### EXERCISE OBJECTIVE
Below are records to transcribe exactly, without their pictures.

### RECORDS FOR THIS TASK
━━━━━━━━━━━━━━━━━━━━

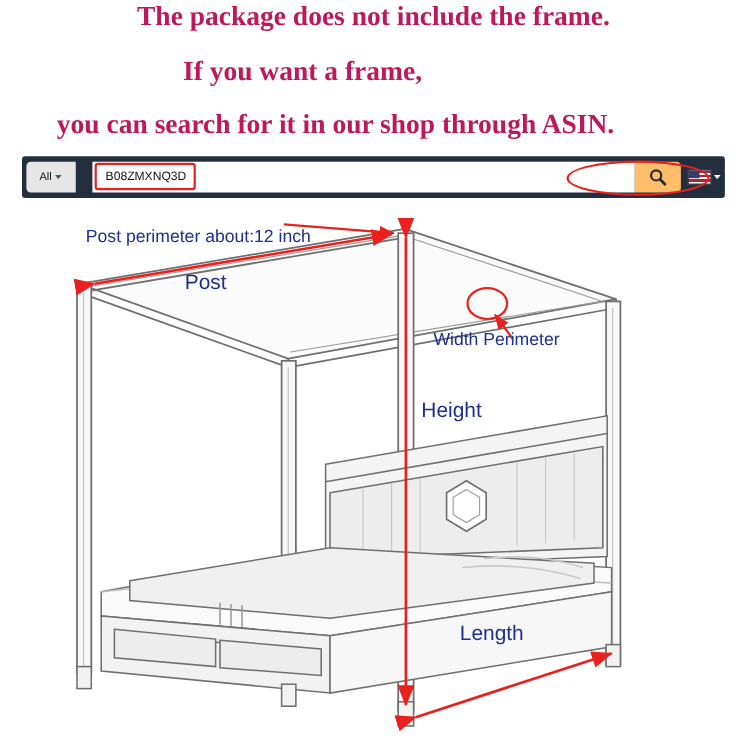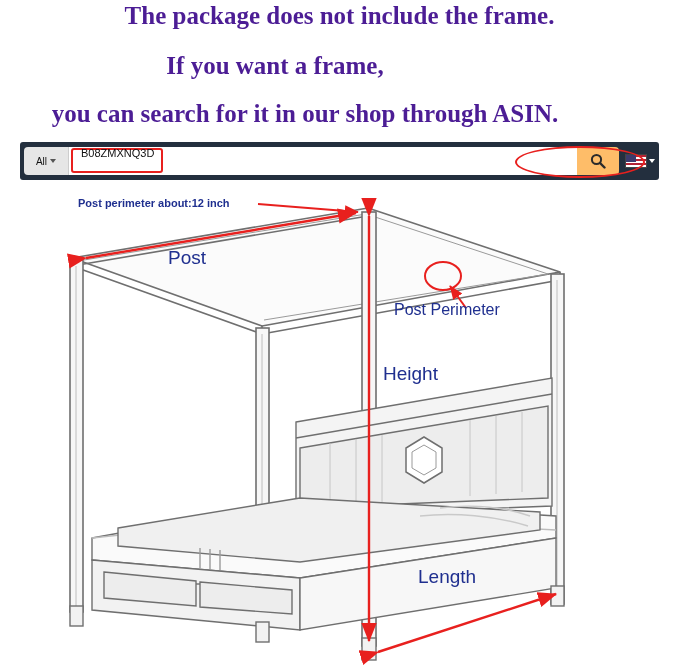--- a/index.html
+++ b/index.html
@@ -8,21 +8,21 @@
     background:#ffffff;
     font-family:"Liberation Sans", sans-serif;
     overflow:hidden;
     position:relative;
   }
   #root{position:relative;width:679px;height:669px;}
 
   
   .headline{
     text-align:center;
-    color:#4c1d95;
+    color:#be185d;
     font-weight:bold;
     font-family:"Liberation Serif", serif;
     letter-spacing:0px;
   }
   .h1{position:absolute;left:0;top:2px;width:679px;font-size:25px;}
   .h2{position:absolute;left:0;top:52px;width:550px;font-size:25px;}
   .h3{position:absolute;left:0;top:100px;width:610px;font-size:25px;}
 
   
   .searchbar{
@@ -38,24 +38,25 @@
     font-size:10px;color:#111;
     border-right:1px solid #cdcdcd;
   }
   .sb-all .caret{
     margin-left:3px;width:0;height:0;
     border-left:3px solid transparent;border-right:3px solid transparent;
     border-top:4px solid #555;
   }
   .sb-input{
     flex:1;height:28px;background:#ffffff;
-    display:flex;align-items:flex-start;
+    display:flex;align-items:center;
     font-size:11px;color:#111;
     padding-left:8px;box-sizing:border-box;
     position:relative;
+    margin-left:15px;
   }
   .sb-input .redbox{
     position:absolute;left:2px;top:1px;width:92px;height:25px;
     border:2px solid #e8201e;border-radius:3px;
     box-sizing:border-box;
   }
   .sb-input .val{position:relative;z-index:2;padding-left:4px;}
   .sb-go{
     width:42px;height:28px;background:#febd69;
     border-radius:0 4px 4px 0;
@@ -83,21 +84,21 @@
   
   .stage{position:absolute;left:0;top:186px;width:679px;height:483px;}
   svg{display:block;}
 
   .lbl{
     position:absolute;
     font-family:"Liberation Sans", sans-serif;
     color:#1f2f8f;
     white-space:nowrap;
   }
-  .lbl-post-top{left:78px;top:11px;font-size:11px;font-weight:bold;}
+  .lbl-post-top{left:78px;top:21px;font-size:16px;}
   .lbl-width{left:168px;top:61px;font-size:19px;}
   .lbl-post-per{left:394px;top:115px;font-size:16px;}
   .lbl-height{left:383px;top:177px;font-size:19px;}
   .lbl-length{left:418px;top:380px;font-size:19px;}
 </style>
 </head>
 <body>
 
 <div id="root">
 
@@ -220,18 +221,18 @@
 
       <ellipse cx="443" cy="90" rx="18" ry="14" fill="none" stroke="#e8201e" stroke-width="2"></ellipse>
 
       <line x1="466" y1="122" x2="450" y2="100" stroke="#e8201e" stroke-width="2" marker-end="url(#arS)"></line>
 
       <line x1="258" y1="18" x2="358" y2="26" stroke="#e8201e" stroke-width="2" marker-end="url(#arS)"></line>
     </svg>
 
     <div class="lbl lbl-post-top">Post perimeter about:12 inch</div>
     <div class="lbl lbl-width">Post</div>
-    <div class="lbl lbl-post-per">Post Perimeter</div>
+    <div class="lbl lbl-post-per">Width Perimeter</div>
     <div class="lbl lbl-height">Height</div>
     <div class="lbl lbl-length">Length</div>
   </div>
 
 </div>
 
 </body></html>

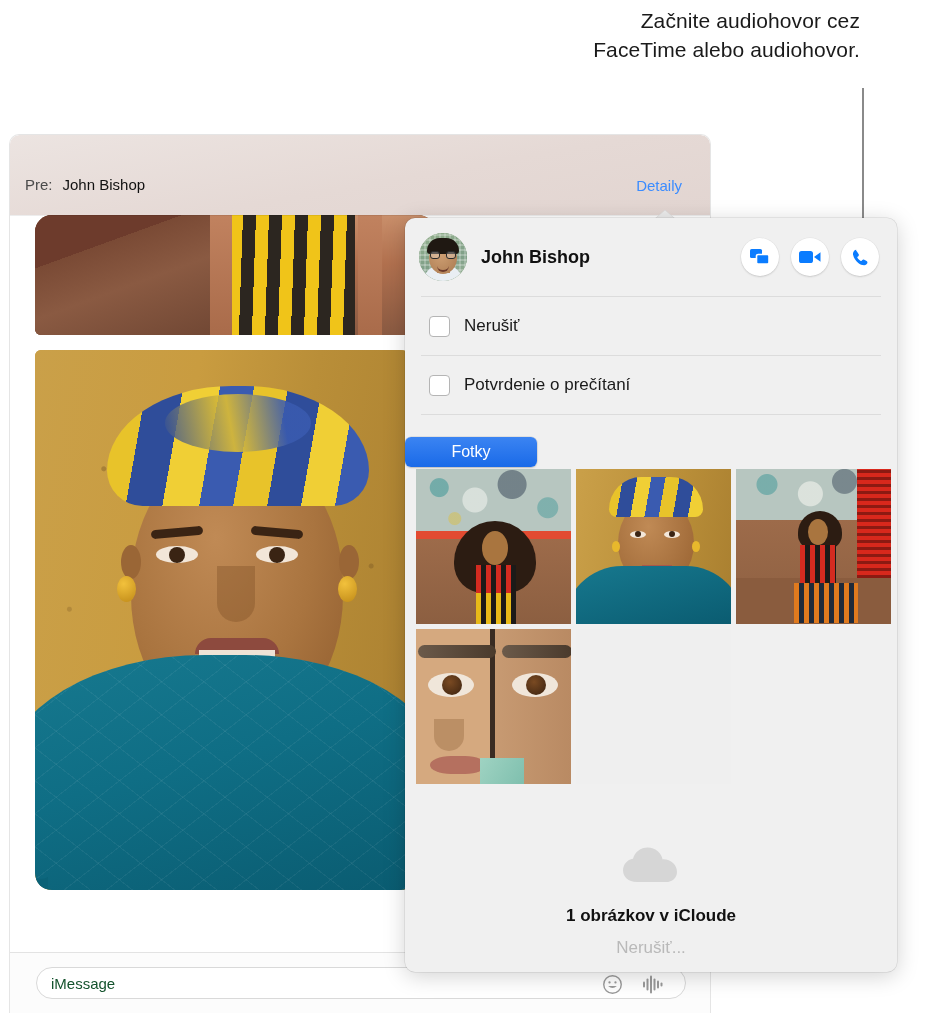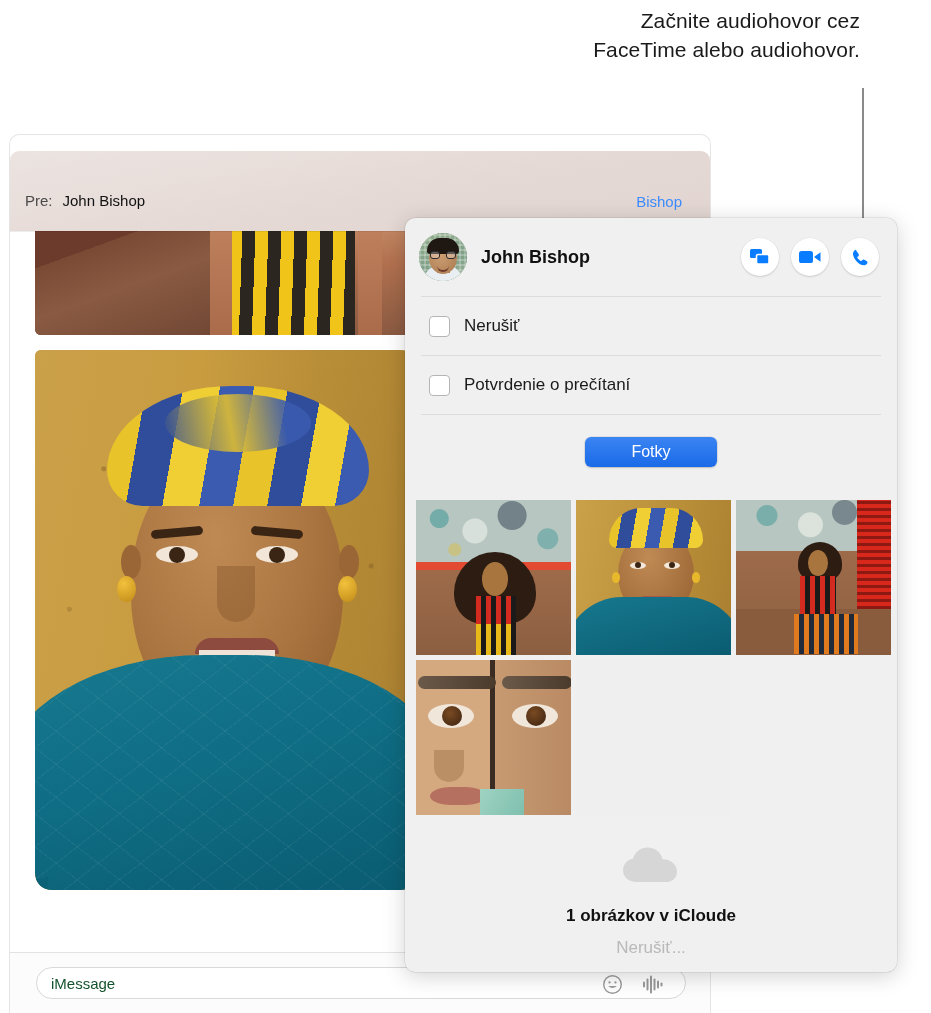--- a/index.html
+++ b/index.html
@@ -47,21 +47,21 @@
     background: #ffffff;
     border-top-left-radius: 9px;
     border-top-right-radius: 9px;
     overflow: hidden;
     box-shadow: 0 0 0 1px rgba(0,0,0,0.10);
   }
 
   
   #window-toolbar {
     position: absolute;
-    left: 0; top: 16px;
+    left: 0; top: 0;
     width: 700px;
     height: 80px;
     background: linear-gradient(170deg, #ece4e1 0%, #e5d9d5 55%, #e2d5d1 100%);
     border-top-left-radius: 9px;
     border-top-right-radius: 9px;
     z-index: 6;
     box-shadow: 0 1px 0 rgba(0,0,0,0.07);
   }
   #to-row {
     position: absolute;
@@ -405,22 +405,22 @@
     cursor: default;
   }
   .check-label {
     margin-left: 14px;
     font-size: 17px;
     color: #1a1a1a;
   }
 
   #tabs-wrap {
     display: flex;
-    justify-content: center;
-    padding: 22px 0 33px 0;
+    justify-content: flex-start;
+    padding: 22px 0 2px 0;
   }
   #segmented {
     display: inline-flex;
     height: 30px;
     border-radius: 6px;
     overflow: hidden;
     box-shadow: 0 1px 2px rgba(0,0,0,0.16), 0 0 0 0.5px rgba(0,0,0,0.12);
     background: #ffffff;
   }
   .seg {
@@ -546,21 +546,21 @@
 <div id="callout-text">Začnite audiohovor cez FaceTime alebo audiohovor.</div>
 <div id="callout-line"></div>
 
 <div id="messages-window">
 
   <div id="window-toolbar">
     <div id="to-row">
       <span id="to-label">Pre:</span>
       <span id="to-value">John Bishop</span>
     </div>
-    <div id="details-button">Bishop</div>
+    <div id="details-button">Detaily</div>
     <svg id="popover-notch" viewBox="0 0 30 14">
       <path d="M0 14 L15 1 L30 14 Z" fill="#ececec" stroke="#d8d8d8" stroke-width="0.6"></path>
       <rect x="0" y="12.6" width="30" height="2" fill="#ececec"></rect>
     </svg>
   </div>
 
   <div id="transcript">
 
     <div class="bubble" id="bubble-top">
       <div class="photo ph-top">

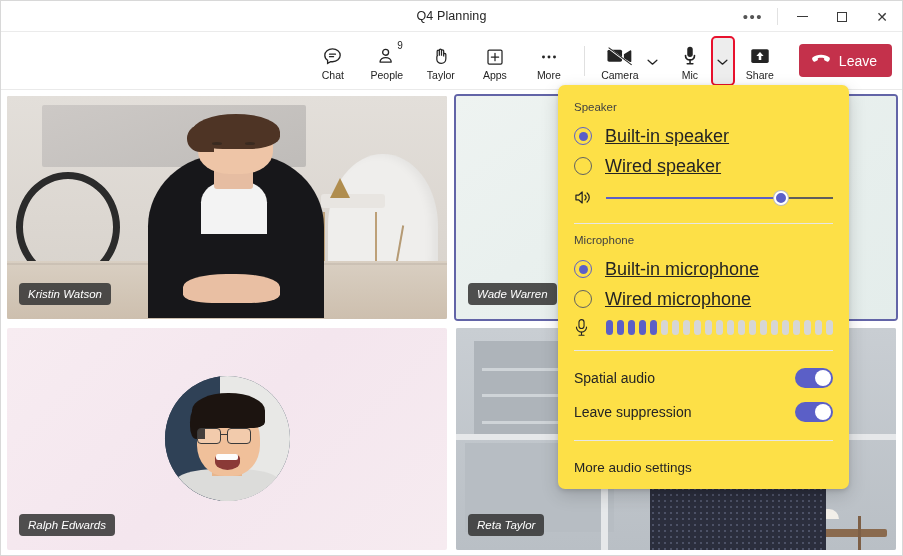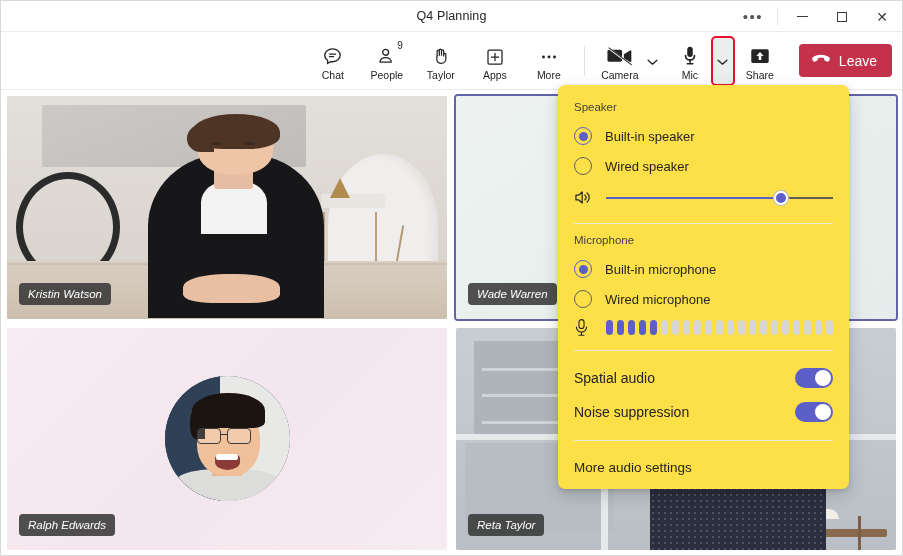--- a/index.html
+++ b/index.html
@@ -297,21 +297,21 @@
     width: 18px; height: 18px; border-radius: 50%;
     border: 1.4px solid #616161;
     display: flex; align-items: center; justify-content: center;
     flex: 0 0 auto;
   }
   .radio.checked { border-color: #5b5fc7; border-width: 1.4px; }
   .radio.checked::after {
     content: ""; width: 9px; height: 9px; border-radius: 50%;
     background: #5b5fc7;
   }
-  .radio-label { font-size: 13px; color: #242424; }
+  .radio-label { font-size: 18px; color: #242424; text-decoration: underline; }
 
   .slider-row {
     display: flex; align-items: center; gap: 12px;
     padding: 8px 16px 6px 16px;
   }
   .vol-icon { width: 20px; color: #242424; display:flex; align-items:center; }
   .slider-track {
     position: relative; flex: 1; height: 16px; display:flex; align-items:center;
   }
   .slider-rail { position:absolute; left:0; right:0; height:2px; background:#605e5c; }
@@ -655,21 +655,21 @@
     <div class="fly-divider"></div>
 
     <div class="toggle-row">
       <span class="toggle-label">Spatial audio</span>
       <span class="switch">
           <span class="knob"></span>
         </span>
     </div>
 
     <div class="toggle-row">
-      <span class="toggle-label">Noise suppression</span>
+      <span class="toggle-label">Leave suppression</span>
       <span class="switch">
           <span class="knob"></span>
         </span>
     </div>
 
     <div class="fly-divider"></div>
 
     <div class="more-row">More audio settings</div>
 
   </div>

━━━━━━━━━━━━━━━━━━━━

### ANSWER TO THE PROBLEM
--- a/index.html
+++ b/index.html
@@ -8,21 +8,21 @@
     background:#ffffff;
     font-family:"Liberation Sans", sans-serif;
     overflow:hidden;
     position:relative;
   }
   #root{position:relative;width:679px;height:669px;}
 
   
   .headline{
     text-align:center;
-    color:#4c1d95;
+    color:#be185d;
     font-weight:bold;
     font-family:"Liberation Serif", serif;
     letter-spacing:0px;
   }
   .h1{position:absolute;left:0;top:2px;width:679px;font-size:25px;}
   .h2{position:absolute;left:0;top:52px;width:550px;font-size:25px;}
   .h3{position:absolute;left:0;top:100px;width:610px;font-size:25px;}
 
   
   .searchbar{
@@ -38,24 +38,25 @@
     font-size:10px;color:#111;
     border-right:1px solid #cdcdcd;
   }
   .sb-all .caret{
     margin-left:3px;width:0;height:0;
     border-left:3px solid transparent;border-right:3px solid transparent;
     border-top:4px solid #555;
   }
   .sb-input{
     flex:1;height:28px;background:#ffffff;
-    display:flex;align-items:flex-start;
+    display:flex;align-items:center;
     font-size:11px;color:#111;
     padding-left:8px;box-sizing:border-box;
     position:relative;
+    margin-left:15px;
   }
   .sb-input .redbox{
     position:absolute;left:2px;top:1px;width:92px;height:25px;
     border:2px solid #e8201e;border-radius:3px;
     box-sizing:border-box;
   }
   .sb-input .val{position:relative;z-index:2;padding-left:4px;}
   .sb-go{
     width:42px;height:28px;background:#febd69;
     border-radius:0 4px 4px 0;
@@ -83,21 +84,21 @@
   
   .stage{position:absolute;left:0;top:186px;width:679px;height:483px;}
   svg{display:block;}
 
   .lbl{
     position:absolute;
     font-family:"Liberation Sans", sans-serif;
     color:#1f2f8f;
     white-space:nowrap;
   }
-  .lbl-post-top{left:78px;top:11px;font-size:11px;font-weight:bold;}
+  .lbl-post-top{left:78px;top:21px;font-size:16px;}
   .lbl-width{left:168px;top:61px;font-size:19px;}
   .lbl-post-per{left:394px;top:115px;font-size:16px;}
   .lbl-height{left:383px;top:177px;font-size:19px;}
   .lbl-length{left:418px;top:380px;font-size:19px;}
 </style>
 </head>
 <body>
 
 <div id="root">
 
@@ -220,18 +221,18 @@
 
       <ellipse cx="443" cy="90" rx="18" ry="14" fill="none" stroke="#e8201e" stroke-width="2"></ellipse>
 
       <line x1="466" y1="122" x2="450" y2="100" stroke="#e8201e" stroke-width="2" marker-end="url(#arS)"></line>
 
       <line x1="258" y1="18" x2="358" y2="26" stroke="#e8201e" stroke-width="2" marker-end="url(#arS)"></line>
     </svg>
 
     <div class="lbl lbl-post-top">Post perimeter about:12 inch</div>
     <div class="lbl lbl-width">Post</div>
-    <div class="lbl lbl-post-per">Post Perimeter</div>
+    <div class="lbl lbl-post-per">Width Perimeter</div>
     <div class="lbl lbl-height">Height</div>
     <div class="lbl lbl-length">Length</div>
   </div>
 
 </div>
 
 </body></html>

--- a/index.html
+++ b/index.html
@@ -47,21 +47,21 @@
     background: #ffffff;
     border-top-left-radius: 9px;
     border-top-right-radius: 9px;
     overflow: hidden;
     box-shadow: 0 0 0 1px rgba(0,0,0,0.10);
   }
 
   
   #window-toolbar {
     position: absolute;
-    left: 0; top: 16px;
+    left: 0; top: 0;
     width: 700px;
     height: 80px;
     background: linear-gradient(170deg, #ece4e1 0%, #e5d9d5 55%, #e2d5d1 100%);
     border-top-left-radius: 9px;
     border-top-right-radius: 9px;
     z-index: 6;
     box-shadow: 0 1px 0 rgba(0,0,0,0.07);
   }
   #to-row {
     position: absolute;
@@ -405,22 +405,22 @@
     cursor: default;
   }
   .check-label {
     margin-left: 14px;
     font-size: 17px;
     color: #1a1a1a;
   }
 
   #tabs-wrap {
     display: flex;
-    justify-content: center;
-    padding: 22px 0 33px 0;
+    justify-content: flex-start;
+    padding: 22px 0 2px 0;
   }
   #segmented {
     display: inline-flex;
     height: 30px;
     border-radius: 6px;
     overflow: hidden;
     box-shadow: 0 1px 2px rgba(0,0,0,0.16), 0 0 0 0.5px rgba(0,0,0,0.12);
     background: #ffffff;
   }
   .seg {
@@ -546,21 +546,21 @@
 <div id="callout-text">Začnite audiohovor cez FaceTime alebo audiohovor.</div>
 <div id="callout-line"></div>
 
 <div id="messages-window">
 
   <div id="window-toolbar">
     <div id="to-row">
       <span id="to-label">Pre:</span>
       <span id="to-value">John Bishop</span>
     </div>
-    <div id="details-button">Bishop</div>
+    <div id="details-button">Detaily</div>
     <svg id="popover-notch" viewBox="0 0 30 14">
       <path d="M0 14 L15 1 L30 14 Z" fill="#ececec" stroke="#d8d8d8" stroke-width="0.6"></path>
       <rect x="0" y="12.6" width="30" height="2" fill="#ececec"></rect>
     </svg>
   </div>
 
   <div id="transcript">
 
     <div class="bubble" id="bubble-top">
       <div class="photo ph-top">

--- a/index.html
+++ b/index.html
@@ -297,21 +297,21 @@
     width: 18px; height: 18px; border-radius: 50%;
     border: 1.4px solid #616161;
     display: flex; align-items: center; justify-content: center;
     flex: 0 0 auto;
   }
   .radio.checked { border-color: #5b5fc7; border-width: 1.4px; }
   .radio.checked::after {
     content: ""; width: 9px; height: 9px; border-radius: 50%;
     background: #5b5fc7;
   }
-  .radio-label { font-size: 13px; color: #242424; }
+  .radio-label { font-size: 18px; color: #242424; text-decoration: underline; }
 
   .slider-row {
     display: flex; align-items: center; gap: 12px;
     padding: 8px 16px 6px 16px;
   }
   .vol-icon { width: 20px; color: #242424; display:flex; align-items:center; }
   .slider-track {
     position: relative; flex: 1; height: 16px; display:flex; align-items:center;
   }
   .slider-rail { position:absolute; left:0; right:0; height:2px; background:#605e5c; }
@@ -655,21 +655,21 @@
     <div class="fly-divider"></div>
 
     <div class="toggle-row">
       <span class="toggle-label">Spatial audio</span>
       <span class="switch">
           <span class="knob"></span>
         </span>
     </div>
 
     <div class="toggle-row">
-      <span class="toggle-label">Noise suppression</span>
+      <span class="toggle-label">Leave suppression</span>
       <span class="switch">
           <span class="knob"></span>
         </span>
     </div>
 
     <div class="fly-divider"></div>
 
     <div class="more-row">More audio settings</div>
 
   </div>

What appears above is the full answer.